Following in a theme of non-conformity and individuality on The Blue Album, “In the Garage” addresses this more directly. In the garage, no one can see Cuomo play Dungeons and Dragons or find posters of KISS on his walls. No one will hear him play his crappy songs. When he’s by himself, he can be himself. So identifiable is this tune to any person that is introverted or lonely or simply rejected by the outside world. This is a very youth oriented song. Unless you are a huge loser, when else would this be a problem? All ridicule aside, locking myself in my room to escape the outside world writing, listening to music, thinking, playing guitar, playing Game Boy and listening to music at the same time, etc. Nothing really matters when there’s no one around to judge you or make fun of you for various reasons. If there is ever a champion of the outcasts and misfits, it’s early Cuomo, writing songs about looking like Buddy Holly, surfing, and rocking out in a garage. The safety of loneliness is one that can only be appreciated by a few, but it’s completely worth it to be one of them.
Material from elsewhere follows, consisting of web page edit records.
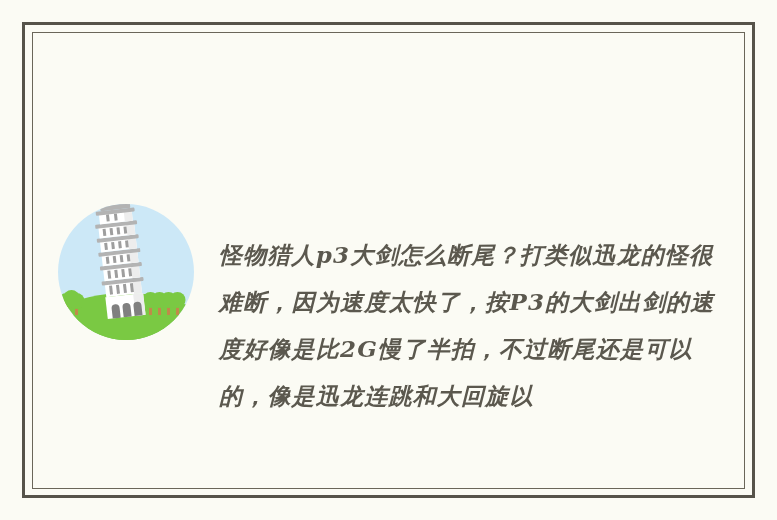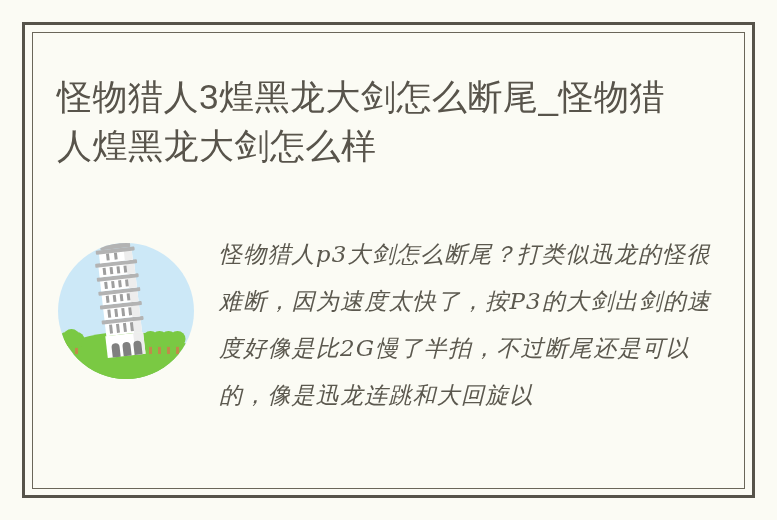--- a/index.html
+++ b/index.html
@@ -68,21 +68,22 @@
     white-space: pre-wrap;
   }
 
   
   .body-row {
     position: absolute;
     left: 24px;
     top: 170px;
     width: 670px;
     display: flex;
-    align-items: center;
+    align-items: flex-start;
+    font-weight: bold;
   }
 
   
   .illus-wrap {
     position: relative;
     flex: 0 0 auto;
     width: 138px;
     height: 138px;
     margin-right: 24px;
   }
@@ -109,21 +110,20 @@
 </head>
 <body>
 
 <div class="page">
 
   <div class="frame-outer"></div>
   <div class="frame-inner"></div>
 
   <div class="content">
 
-    <h1 class="title">怪物猎人3煌黑龙大剑怎么断尾_怪物猎人煌黑龙大剑怎么样</h1>
 
     <div class="body-row">
 
       <div class="illus-wrap">
         <svg viewBox="0 0 138 138" xmlns="http://www.w3.org/2000/svg">
           <defs>
             <clipPath id="circClip">
               <circle cx="69" cy="69" r="68"></circle>
             </clipPath>
           </defs>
“Say it Ain’t So” is what Weezer should have always been; awesome. There’s that mellow riff that plays throughout the verse, then that booming chorus and bridge, that rocking solo, and the strange lyrics about drinking. It all makes for a great song. According to Cuomo, the song is about finding a can of bear in his stepfather’s fridge, and he knew it signified that stepfather heading out the door, as his father had taken up drinking when Cuomo’s mother left him. Cuomo also didn’t drink until it was legal for him to. Even now, he doesn’t drink if he can avoid it. It’s the feeling of any husband finding out their wife is being unfaithful, or of Walter White finding out the hostage in the basement whom he’d started to get to know is planning on killing him with a shard from a broken plate. It’s impending rapture, and there’s nothing you can do about it. You don’t want it to be so, but it is.
Perhaps the simplest song on Blue Album, “Holiday” is a runaway song if there ever was one. All it is is taking your significant other away from the world and wanting to be alone. It’s sweet, optimistic, and loving. In fact, there really isn’t a lot to say about it. It’s more or less a precursor to the arguably superior “Island in the Sun.” “Holiday” is still quite amazing.
The end of The Blue Album ends with something completely different than everything else, and probably my favorite song Weezer ever wrote. In fact, many fans regard this as the best song in the group’s collection. “Only in Dreams” is the embodiment of the adolescent struggle for love. I can only fathom how many times I’ve wanted to hear that girl say she might take a chance. It is what “Please Please Please Let Me Get What I Want” could have been. This mastered the crescendo long before Death Cab for Cutie could start abusing it. Another interesting aspect of “Only in Dreams” is that it is rare that the very last song is the best on the album. The only times I can think of this are Death Cab for Cutie’s Something About Airplanes (“Line of Best Fit”,) The Antlers’ Hospice (“Epilogue”,) Green Day’s American Idiot (“Whatsername”,) Radiohead’s In Rainbows (“Videotape”,) and Pink Floyd’s Meddle (“Echoes”.) The Blue Album is an album that keeps building and it ends so perfectly. There ends The Blue Album
As a whole, The Blue Album flows like the Mississippi. It’s perfectly cohesive, and there really isn’t a bad song on it. “Undone (The Sweater Song)” is my least favorite song on the album, and I still think it’s a great song.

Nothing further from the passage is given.